* _Records drawn from a dataset_

______________________________

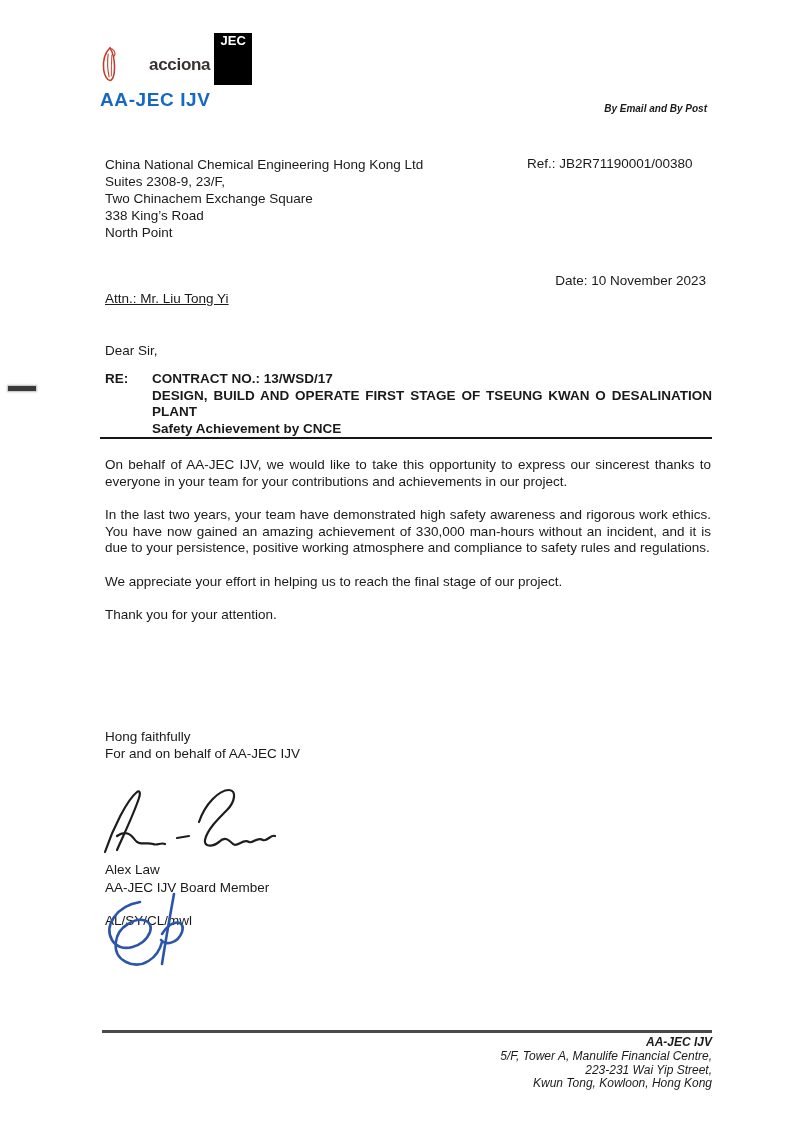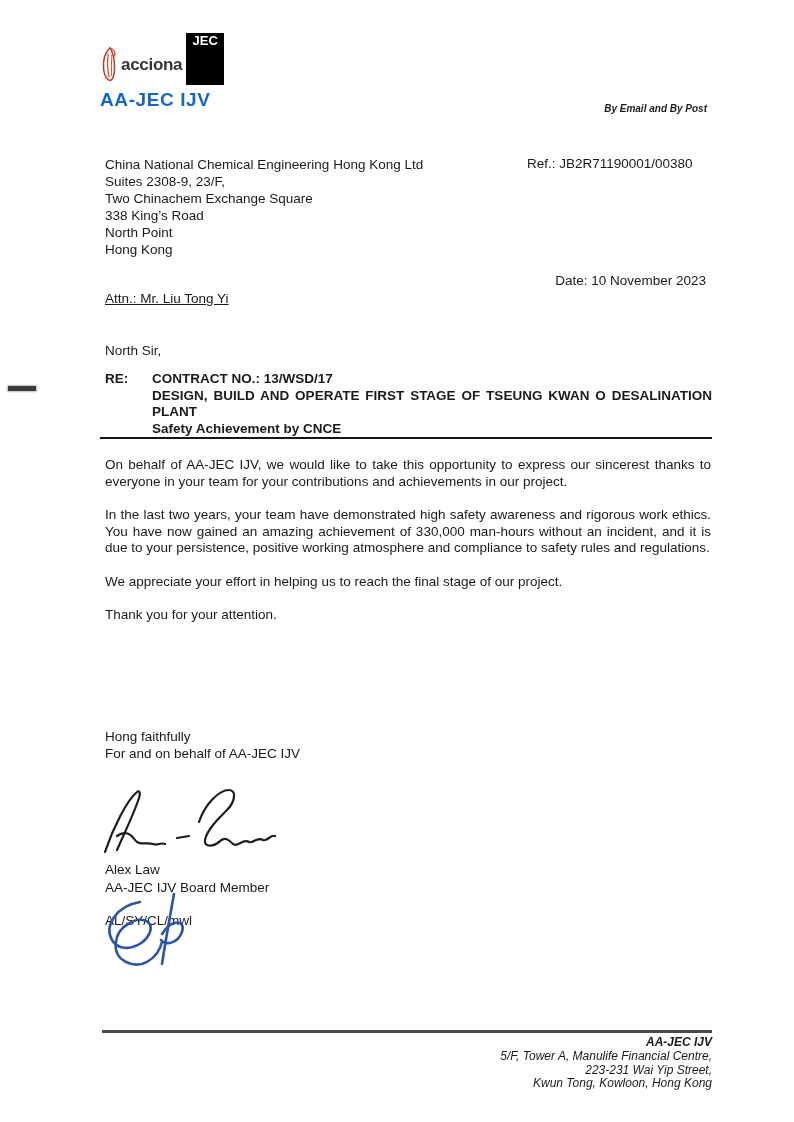--- a/index.html
+++ b/index.html
@@ -16,7 +16,7 @@
   
   .letterhead{position:absolute;left:100px;top:33px;}
   .logo-row{display:flex;align-items:flex-start;}
-  .acciona-mark{display:flex;align-items:center;margin-top:11px;}
+  .acciona-mark{display:flex;align-items:center;margin-top:11px;gap:28px;}
   .acciona-text{font-size:17px;font-weight:bold;color:#383231;letter-spacing:-0.3px;margin-left:1px;}
   .jec-box{
     width:38px;height:52px;background:#000000;color:#fff;

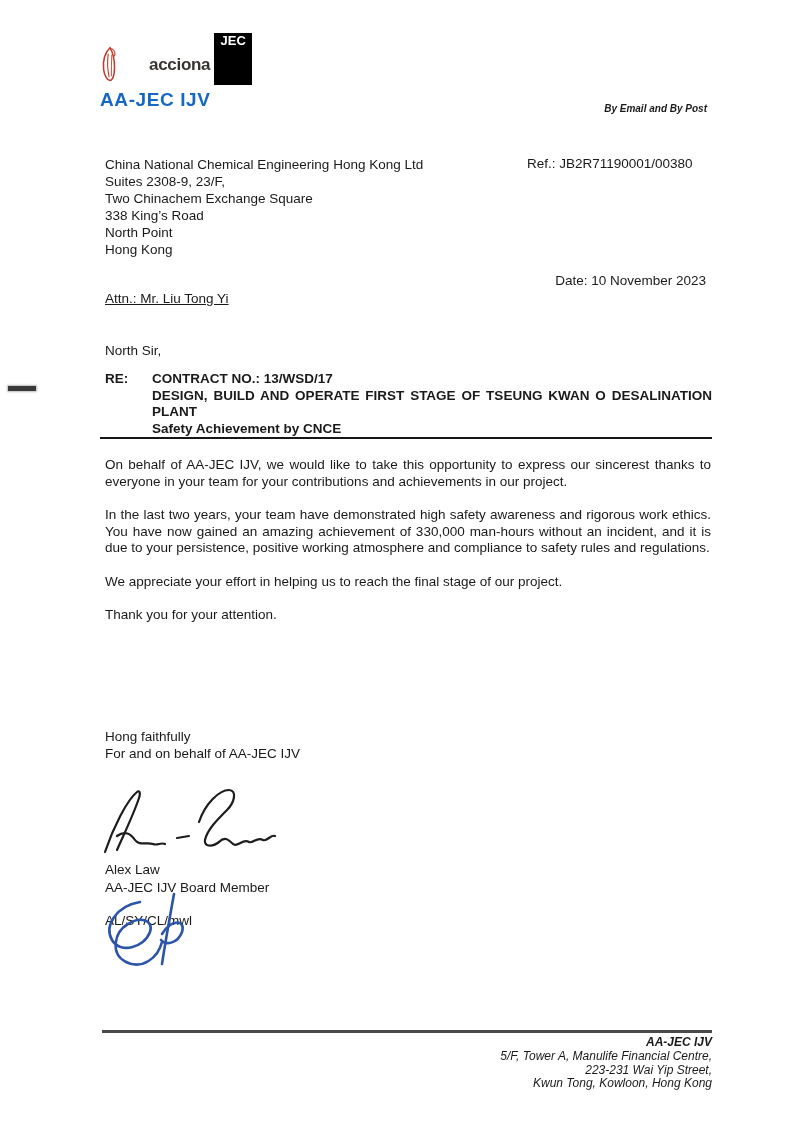--- a/index.html
+++ b/index.html
@@ -94,7 +94,6 @@
     <div>Two Chinachem Exchange Square</div>
     <div>338 King’s Road</div>
     <div>North Point</div>
-    <div>Hong Kong</div>
   </div>
 
   <div class="attn">Attn.: Mr. Liu Tong Yi</div>

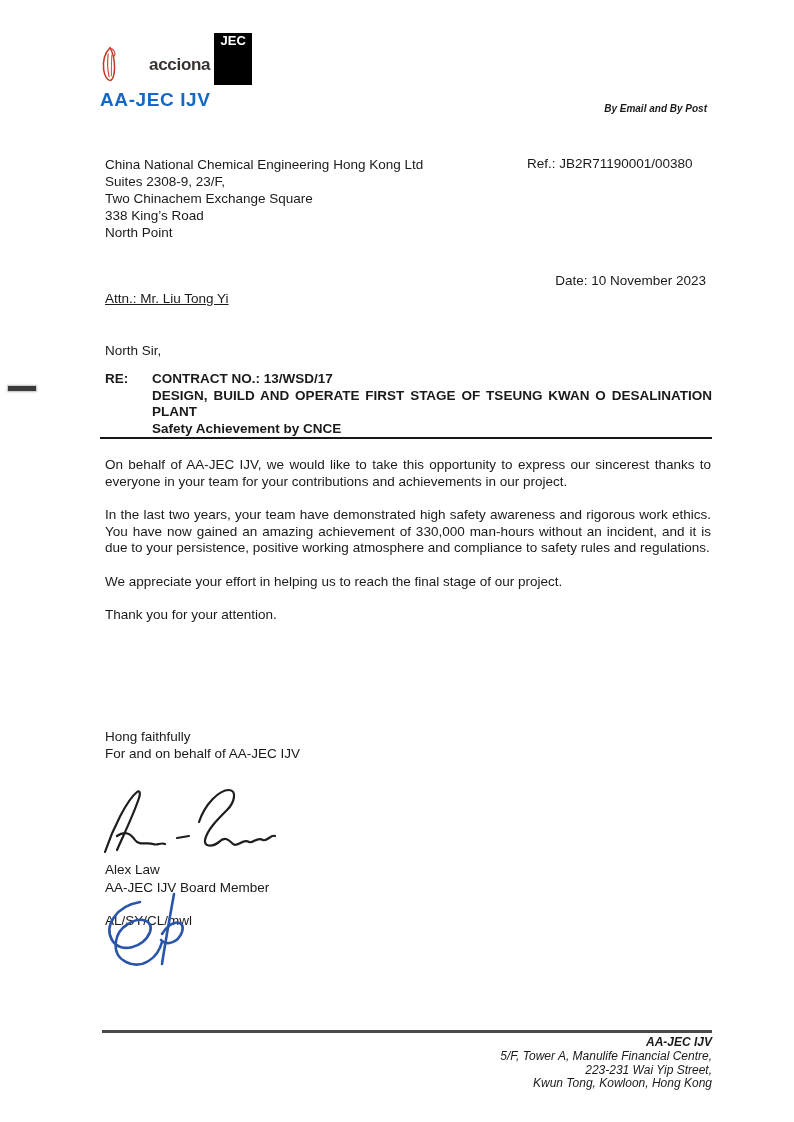--- a/index.html
+++ b/index.html
@@ -97,7 +97,7 @@
   </div>
 
   <div class="attn">Attn.: Mr. Liu Tong Yi</div>
-  <div class="salutation">North Sir,</div>
+  <div class="salutation">Dear Sir,</div>
 
   <div class="subject">
     <span class="re-label">RE:</span>

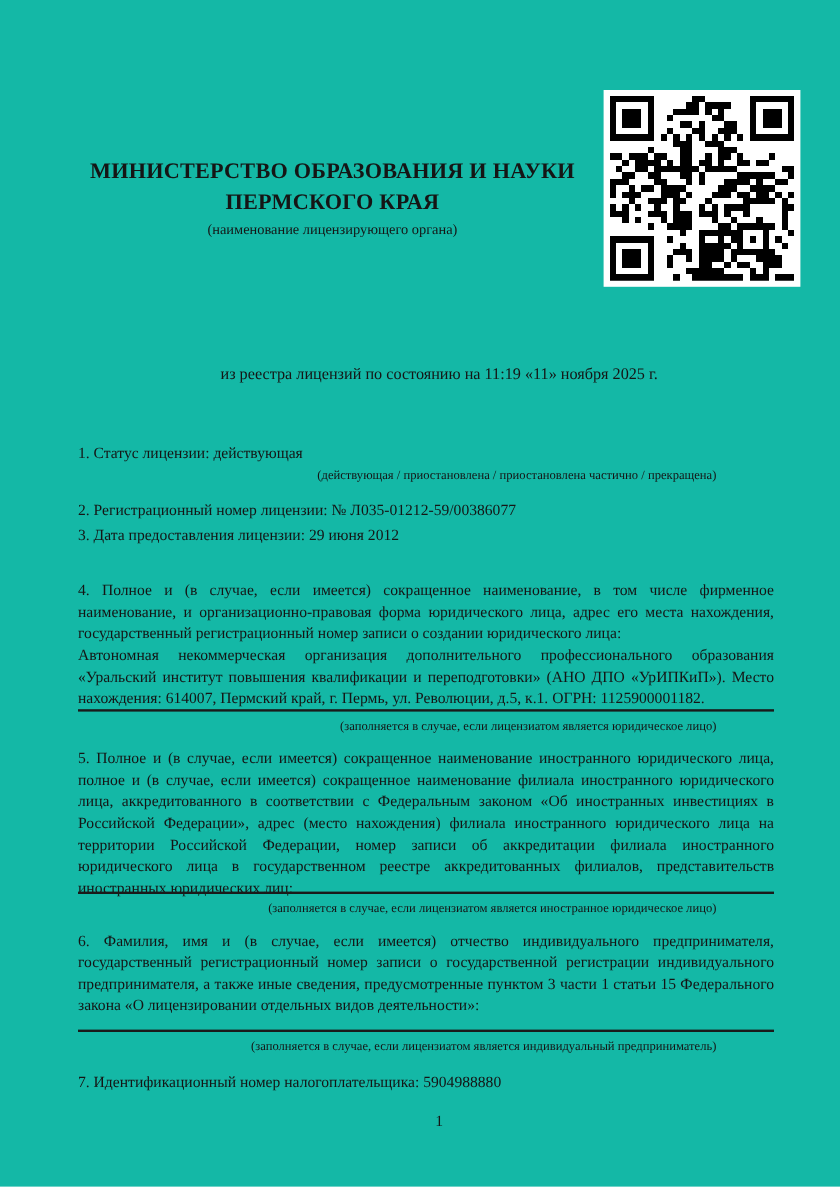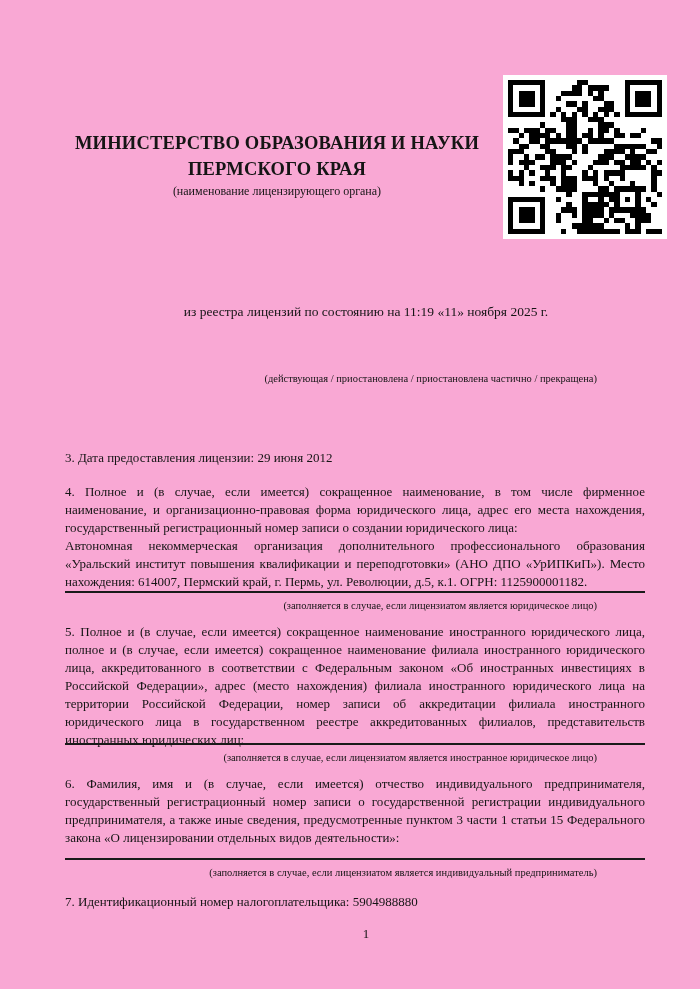--- a/index.html
+++ b/index.html
@@ -5,7 +5,7 @@
   * { margin:0; padding:0; box-sizing:border-box; }
   html,body { background:#fff; }
   .page {
-    position:relative; width:700px; height:989px; background:#f9a8d4;
+    position:relative; width:700px; height:989px; background:#14b8a6;
     font-family:"Liberation Serif","DejaVu Serif",serif;
     color:#151515; overflow:hidden;
   }

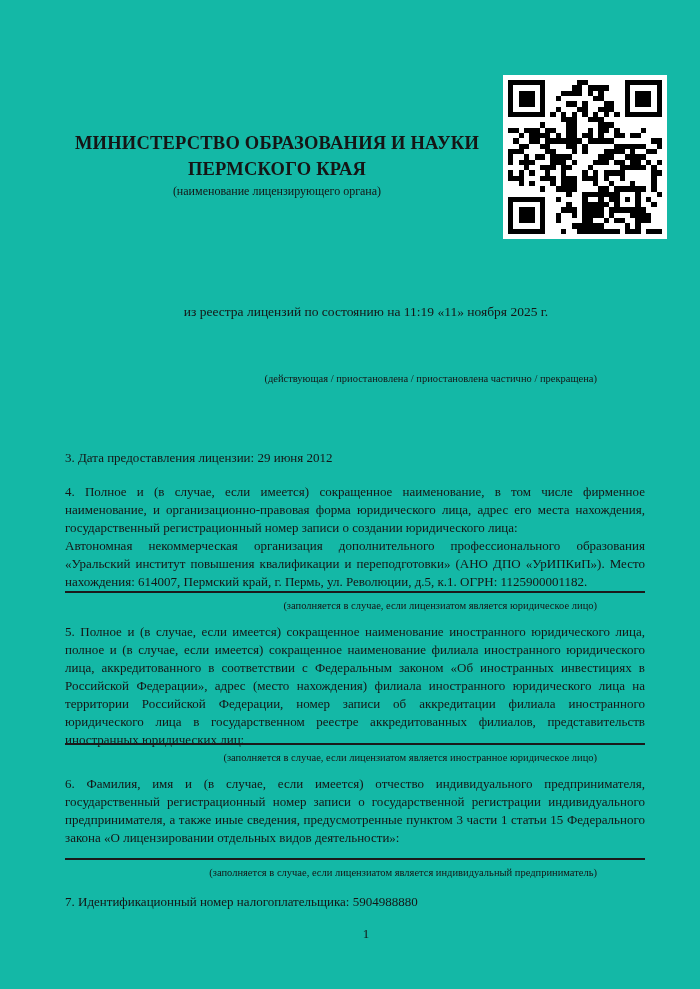--- a/index.html
+++ b/index.html
@@ -447,6 +447,7 @@
   </div>
 
   <div class="item" style="top:369px">
+    <div>1. Статус лицензии: действующая</div>
     <div class="note note-offset" style="margin-top:3px">(действующая / приостановлена / приостановлена частично / прекращена)</div>
   </div>
 

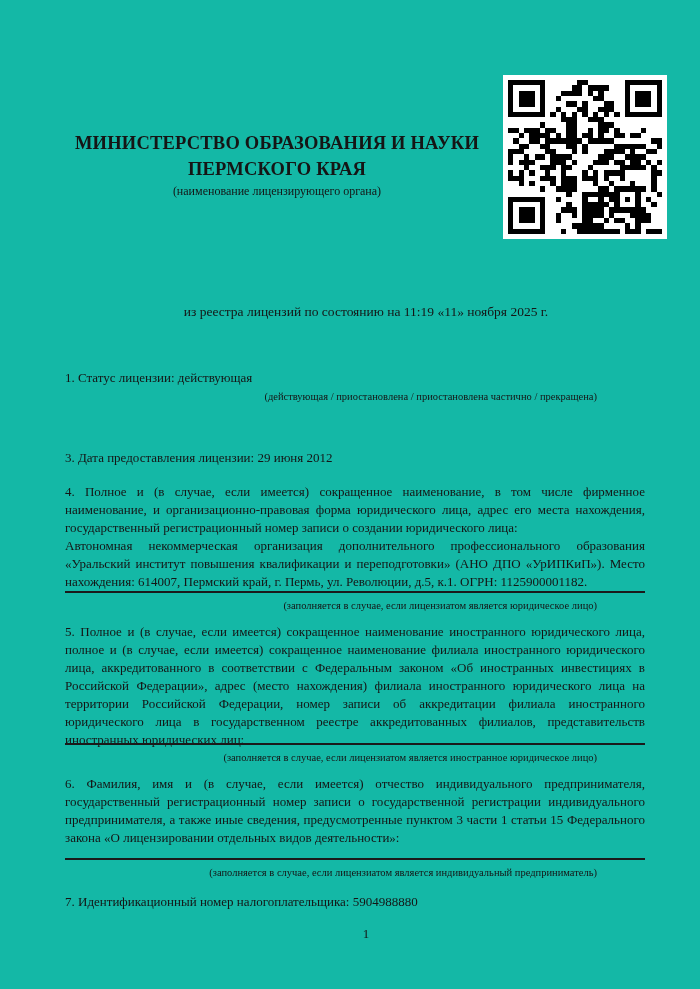--- a/index.html
+++ b/index.html
@@ -451,6 +451,9 @@
     <div class="note note-offset" style="margin-top:3px">(действующая / приостановлена / приостановлена частично / прекращена)</div>
   </div>
 
+  <div class="item" style="top:416px">
+    <div>2. Регистрационный номер лицензии: № Л035-01212-59/00386077</div>
+  </div>
 
   <div class="item" style="top:449px">
     <div>3. Дата предоставления лицензии: 29 июня 2012</div>

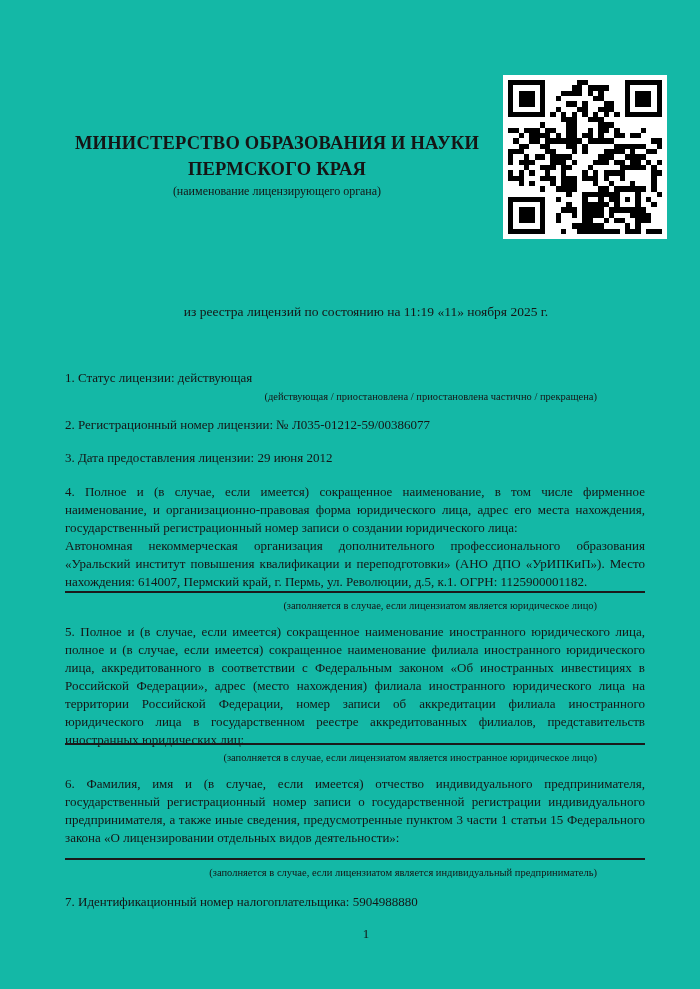--- a/index.html
+++ b/index.html
@@ -455,7 +455,7 @@
     <div>2. Регистрационный номер лицензии: № Л035-01212-59/00386077</div>
   </div>
 
-  <div class="item" style="top:449px">
+  <div class="item" style="top:437px">
     <div>3. Дата предоставления лицензии: 29 июня 2012</div>
   </div>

______________________________

* _WHAT NEEDS TO BE DONE_
Your answer should hold every record above, printed exactly and free of pictures.

* _TASK ANSWER_
--- a/index.html
+++ b/index.html
@@ -16,7 +16,7 @@
   
   .letterhead{position:absolute;left:100px;top:33px;}
   .logo-row{display:flex;align-items:flex-start;}
-  .acciona-mark{display:flex;align-items:center;margin-top:11px;}
+  .acciona-mark{display:flex;align-items:center;margin-top:11px;gap:28px;}
   .acciona-text{font-size:17px;font-weight:bold;color:#383231;letter-spacing:-0.3px;margin-left:1px;}
   .jec-box{
     width:38px;height:52px;background:#000000;color:#fff;

--- a/index.html
+++ b/index.html
@@ -94,7 +94,6 @@
     <div>Two Chinachem Exchange Square</div>
     <div>338 King’s Road</div>
     <div>North Point</div>
-    <div>Hong Kong</div>
   </div>
 
   <div class="attn">Attn.: Mr. Liu Tong Yi</div>

--- a/index.html
+++ b/index.html
@@ -97,7 +97,7 @@
   </div>
 
   <div class="attn">Attn.: Mr. Liu Tong Yi</div>
-  <div class="salutation">North Sir,</div>
+  <div class="salutation">Dear Sir,</div>
 
   <div class="subject">
     <span class="re-label">RE:</span>

--- a/index.html
+++ b/index.html
@@ -5,7 +5,7 @@
   * { margin:0; padding:0; box-sizing:border-box; }
   html,body { background:#fff; }
   .page {
-    position:relative; width:700px; height:989px; background:#f9a8d4;
+    position:relative; width:700px; height:989px; background:#14b8a6;
     font-family:"Liberation Serif","DejaVu Serif",serif;
     color:#151515; overflow:hidden;
   }

--- a/index.html
+++ b/index.html
@@ -447,6 +447,7 @@
   </div>
 
   <div class="item" style="top:369px">
+    <div>1. Статус лицензии: действующая</div>
     <div class="note note-offset" style="margin-top:3px">(действующая / приостановлена / приостановлена частично / прекращена)</div>
   </div>
 

--- a/index.html
+++ b/index.html
@@ -451,6 +451,9 @@
     <div class="note note-offset" style="margin-top:3px">(действующая / приостановлена / приостановлена частично / прекращена)</div>
   </div>
 
+  <div class="item" style="top:416px">
+    <div>2. Регистрационный номер лицензии: № Л035-01212-59/00386077</div>
+  </div>
 
   <div class="item" style="top:449px">
     <div>3. Дата предоставления лицензии: 29 июня 2012</div>

--- a/index.html
+++ b/index.html
@@ -455,7 +455,7 @@
     <div>2. Регистрационный номер лицензии: № Л035-01212-59/00386077</div>
   </div>
 
-  <div class="item" style="top:449px">
+  <div class="item" style="top:437px">
     <div>3. Дата предоставления лицензии: 29 июня 2012</div>
   </div>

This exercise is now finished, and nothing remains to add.